As shown in FIG. 7, the read data processing unit 82 selects and generates single-picture data designated by the signal BADR among the four pixel data on the read data bus 100 by the selector 822. As shown in FIG. This output data is sent to bus IDATA via an output buffer 924 controlled by the IPREN signal.

The subscription data processing unit 84 includes a read data register (modifier register) 842 for a modifier, a read data register (coffee register) 844 and 846 for a coffee, a barrel shifter 848, and a selector 850. ) And a modifier arithmetic logic unit (modify ALU) 852.

The data read of the read data bus 100 is input to the modifier register 842 by the signal MRSTB. The modifier ALU 52 calculates the data g in the modifier register 842 and the output data f of the selector 850 by the command of the signal MFUN. When the signal AMOD is "1", the write data bus 102 ) Prints the result.

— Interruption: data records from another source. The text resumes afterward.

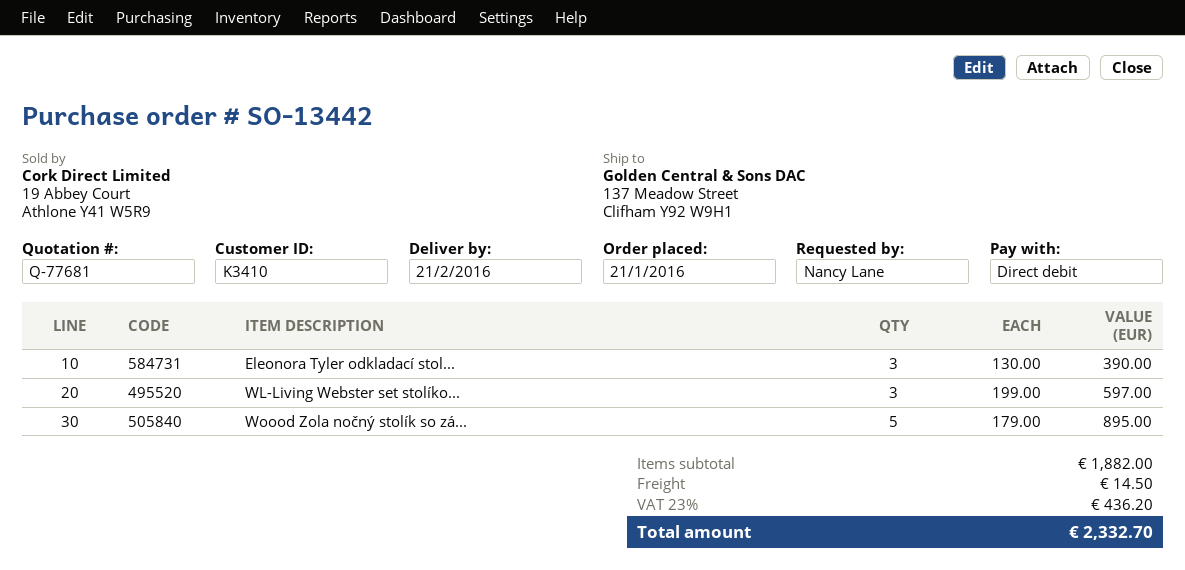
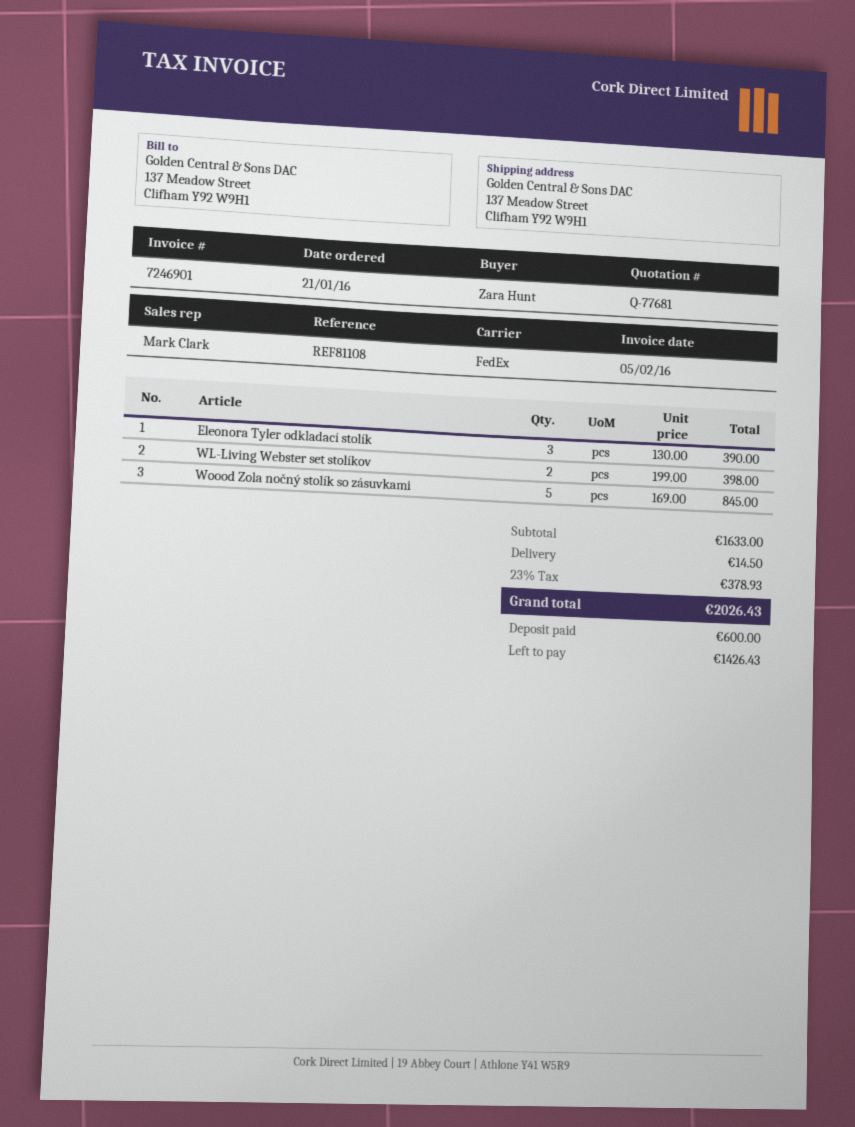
ordered by: Nancy Lane -> Zara Hunt
WL-Living Webster set stolíko...: 3 x 199.00 = 597.00 -> 2 x 199.00 = 398.00
Woood Zola nočný stolík so zá...: 5 x 179.00 = 895.00 -> 5 x 169.00 = 845.00
subtotal: 1882.00 -> 1633.00
tax: 23% = 436.20 -> 23% = 378.93
total: 2332.70 -> 2026.43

When the write operation is not in the coffee mode, that is, when WMOD = " 0 " or " 1 ", the selector 850 selects the signal IDATA. However, in the coffee mode, the selector 850 selects a shift result of the contents of the coffee registers 844 and 846 shifted by the barrel shifter 848 by the signal CSFT. The coffee registers 844 and 846 are initiated by the signal CRSTB and must maintain read data for both operations as shown in FIG. 5C. To this end, two registers are provided, so that new read data is set in register 844, and previously read data is transferred to register 846. The barrel shifter 848 shifts these two read data by an arbitrary pixel amount as shown in FIG. 5C, and selects four pixel data to send the two read data to the selector 850. Here, the page or nibble mode access operation is controlled by the signal CN, but since this control is the same as the control of the display data processing unit 88, a detailed description thereof will be omitted.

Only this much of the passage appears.